Scaling services with Karpenter, HPAs and Kubernetes Requests (Even through Hurricane Melissa)

Published on Nov 23, 2025

That title is just Cloud word salad man..

The set up is worth it, bear with me

Ok, I know what you're probably thinking, "Jordan, look at that title man, look at all the words you put together, just increase the RAM and CPU and call it a day" but trust me, this setup will be worth it. Scaling is an ever elusive and daunting topic in Computer Science. When to scale? Where to scale? How to scale? Can all be answered by our favourite age old answer:

It Depends

In this instance though, I'll be speaking to auto scaling within the context of EC2s, Kubernetes and Karpenter. In simple terms, increasing more compute and memory when we need it automatically.

TLDR: Just Use Karpenter with Horizontal Pod Autoscalers and CPU/Memory requests

For the impatient and well informed, what I describe in this article is relatively simple.

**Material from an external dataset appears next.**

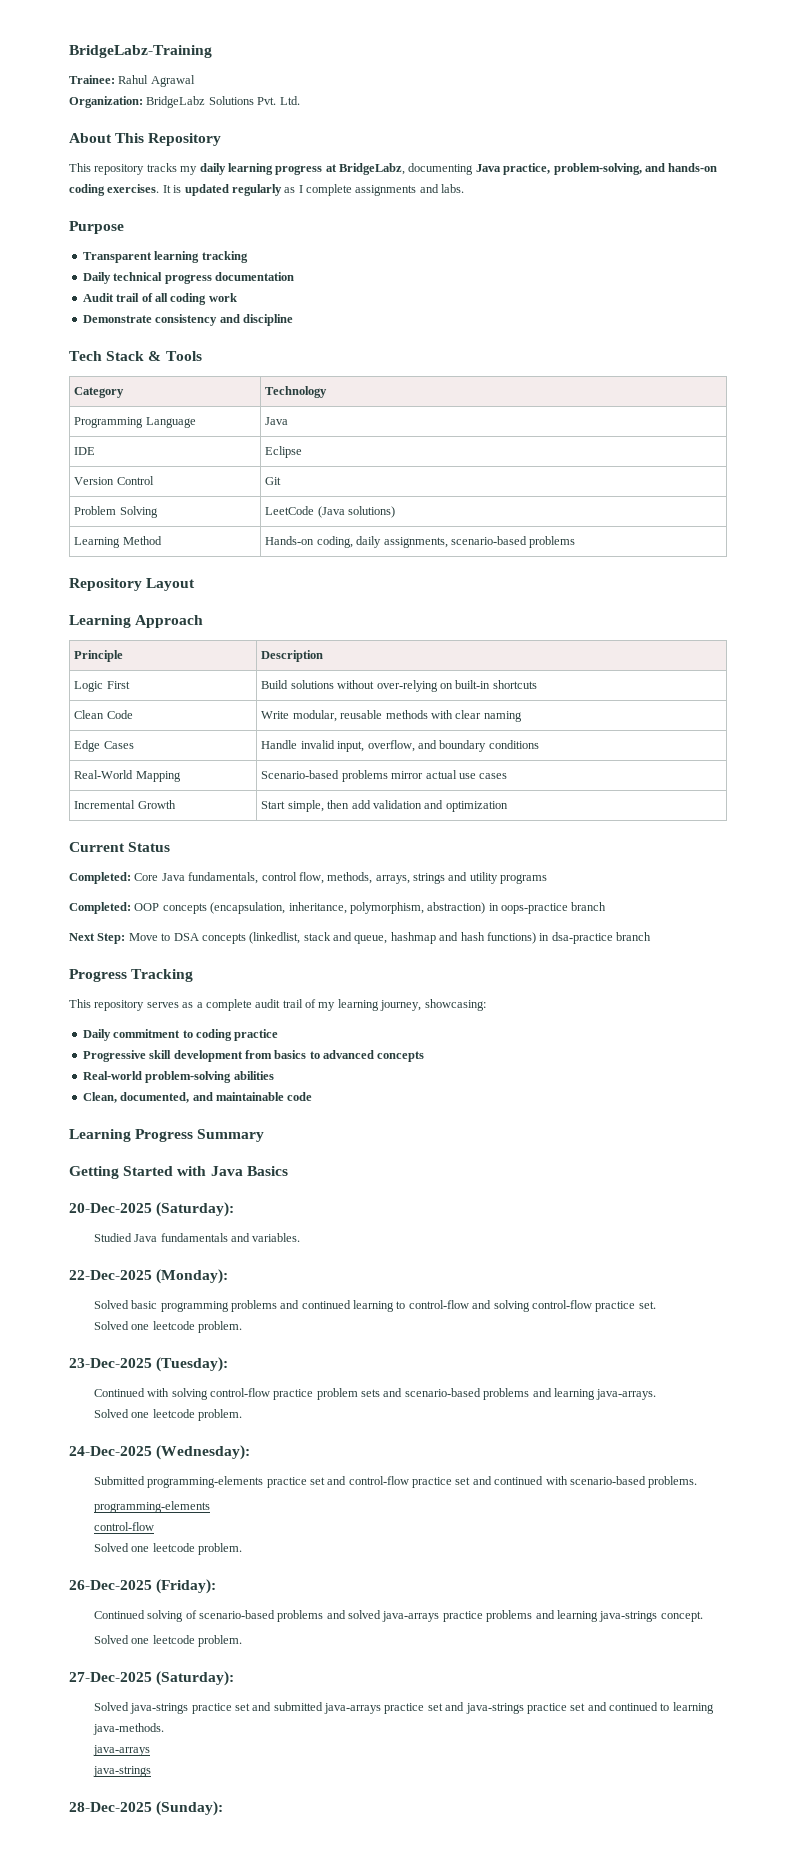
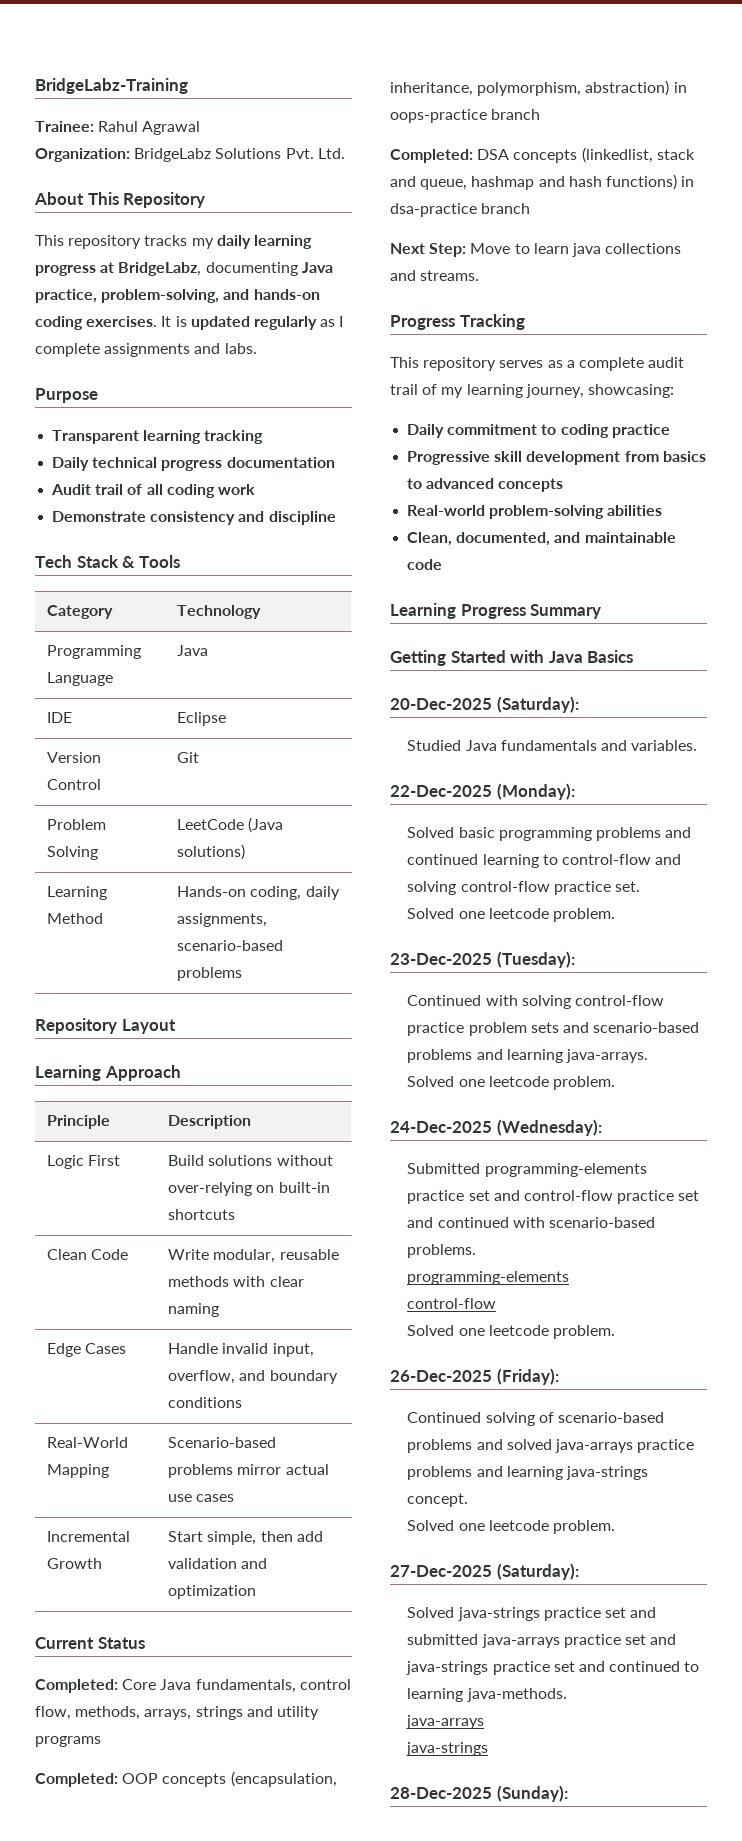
- Next Step: Move to DSA concepts (linkedlist, stack and queue, hashmap and hash functions) in dsa-practice branch
+ Completed: DSA concepts (linkedlist, stack and queue, hashmap and hash functions) in dsa-practice branch
+ Next Step: Move to learn java collections and streams.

Start by configuring Karpenter in your cluster with helm or via <Insert_your_flavour_of_IAC_tool_here>. Once you have that configured, simply add a HPA to your application, set the resource requests, but not the limits, see For the Love of God, Stop Using CPU Limits on Kubernetes

If you're a visual learner (like me), it can be explained with this diagram.

Brother May I have some oats cycle

In summary, what happens here is that resource requests are set on pods and the hpa will make more pods once the utilization threshold is reached (cpu/memory), the scheduler will try to find a suitable node for the incoming pods, if it can't, Karpenter will grab a new node (EC2) from AWS and add it to the cluster.

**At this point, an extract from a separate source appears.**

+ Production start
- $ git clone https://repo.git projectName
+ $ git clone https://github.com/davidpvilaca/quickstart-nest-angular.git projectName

This is a rather basic setup but it got the job done for what I needed, which in this case was managing the traffic spikes during Hurricane Melissa.

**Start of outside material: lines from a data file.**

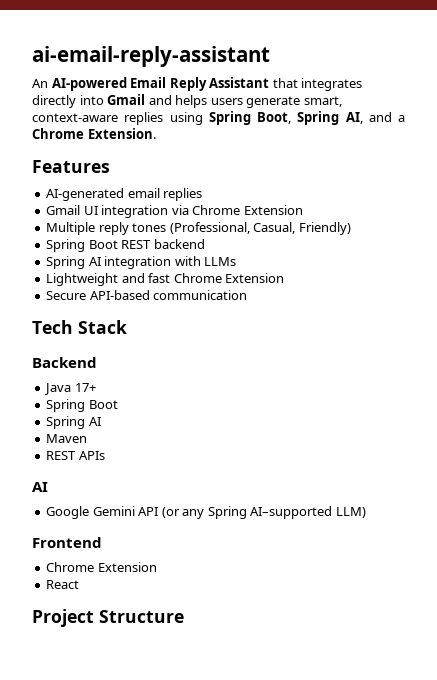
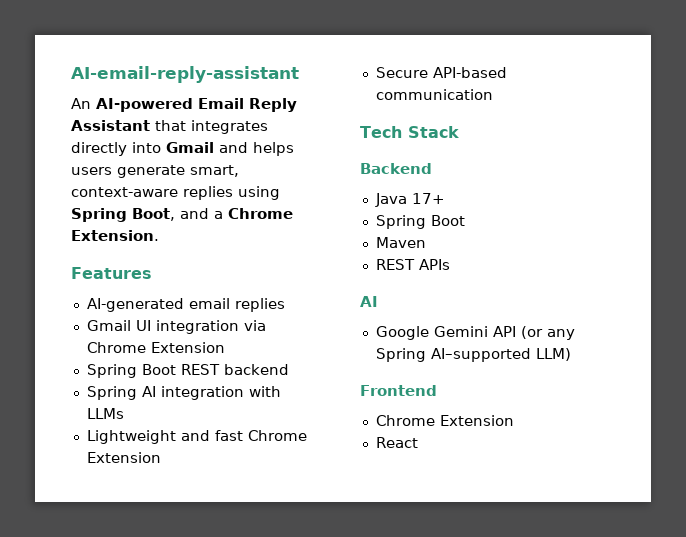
- ai-email-reply-assistant
+ AI-email-reply-assistant
- An AI-powered Email Reply Assistant that integrates directly into Gmail and helps users generate smart, context-aware replies using Spring Boot, Spring AI, and a Chrome Extension.
+ An AI-powered Email Reply Assistant that integrates directly into Gmail and helps users generate smart, context-aware replies using Spring Boot, and a Chrome Extension.
- Multiple reply tones (Professional, Casual, Friendly)
  Java 17+
  Spring Boot
- Spring AI
- Project Structure

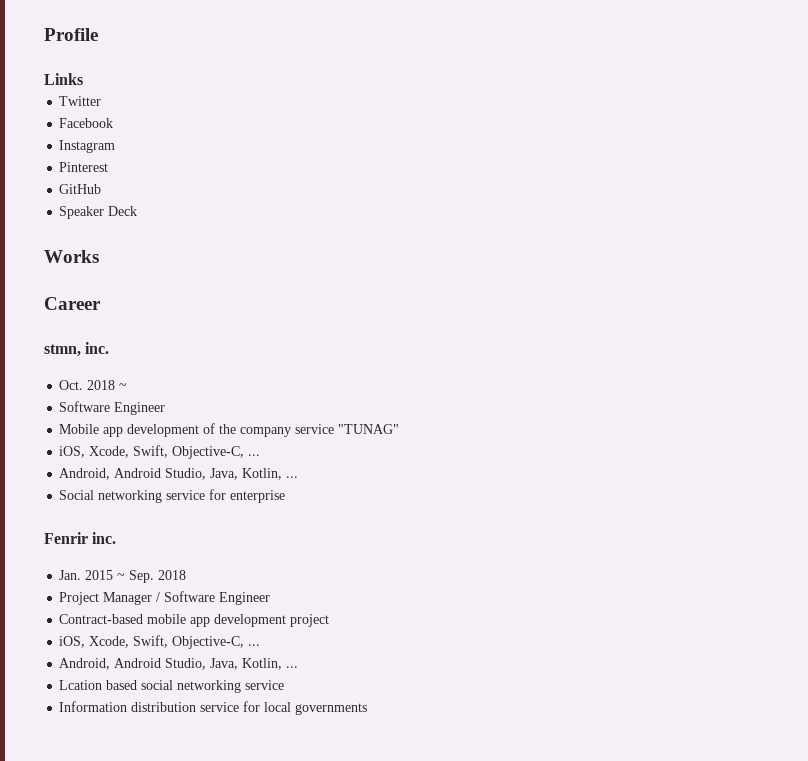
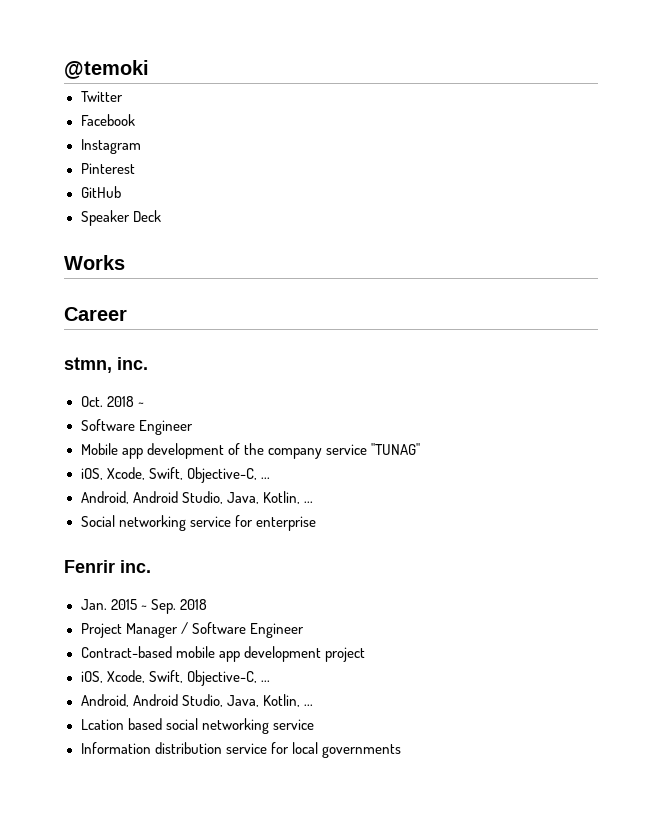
- Profile
- Links
+ @temoki

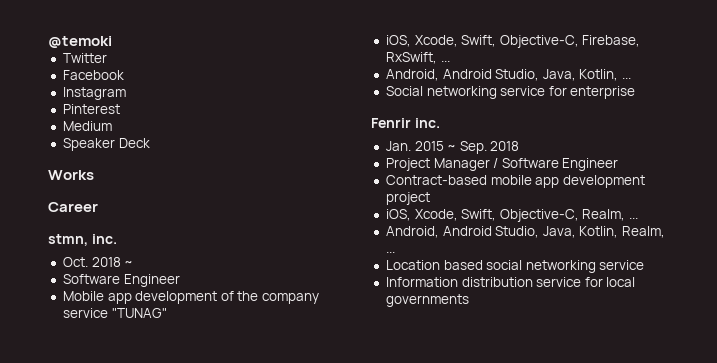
- GitHub
+ Medium
  Mobile app development of the company service "TUNAG"
- iOS, Xcode, Swift, Objective-C, ...
+ iOS, Xcode, Swift, Objective-C, Firebase, RxSwift, ...
  Contract-based mobile app development project
- iOS, Xcode, Swift, Objective-C, ...
- Android, Android Studio, Java, Kotlin, ...
- Lcation based social networking service
+ iOS, Xcode, Swift, Objective-C, Realm, ...
+ Android, Android Studio, Java, Kotlin, Realm, ...
+ Location based social networking service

If you'd like to see how this could be set up, keep reading!

How Karpenter Scales

Around a year ago, AWS released v1.0.0 of one my favourite tools, Karpenter, which it's tag line describes itself as "Just In Time Nodes for Any Kubernetes Cluster". What a great description; Karpenter gives K8s clusters native auto scaling capabilities once configured properly.

Again, simply put, it gives you more resources (nodes) when your pods/processes request it.

It kicks off when the pods come under pressure, more than likely from increased traffic thus, requiring more cpu and more memory.

Hey Traffic is Increasing

A basic HPA might look something like this

# hpa.yaml
type: Resource
resource:
  name: cpu
  target:
    type: Utilization
    averageUtilization: 60

and the resource requests in our k8s pod might look like:

# pod.yaml
apiVersion: v1
kind: Pod
metadata:
  name: frontend
spec:
  containers:
  - name: app
    image: images.my-company.example/app:v4
    resources:
      # Pay attention to here 
      requests:
        memory: "1000Mb"
        cpu: "1"

Because the requests are set on the pods, once the HPA scales the pods, the cluster will acknowledge and try to fill those requests on a node with available capacity.

brother some oats please

Now you might be thinking "Ok, so what if it can't find a suitable Node?", that's where Karpenter comes in.

Karpenter Requests Nodes

Karpenter (via the pod) will make a NodeClaim, based on a configured NodePool, which is a fancy way to say "It's gonna find a suitable EC2 node from a predefined list of EC2 Instance Classes (that you define)."

Once a suitable EC2 class is found, Karpenter will set this node up and have it join the cluster. Voila, your newly replicated pods can now be scheduled and you now can manage a greater scale of traffic.

If you're using OpenTofu or Terraform, there's an eks karpenter module available https://registry.terraform.io/modules/terraform-aws-modules/eks/aws/latest/submodules/karpenter to set this up in your cluster.

Alternatively, you can install it via the karpenter helm chart

Conclusion

So, assuming we correctly set our cluster up and installed karpenter with our NodePool and NodeClaim, now we have a cluster that autoscales under load!

Naturally this isnt an exhaustive description of all the moving parts but merely a high level overview of how I managed to serve workloads quickly during Hurricane Melissa.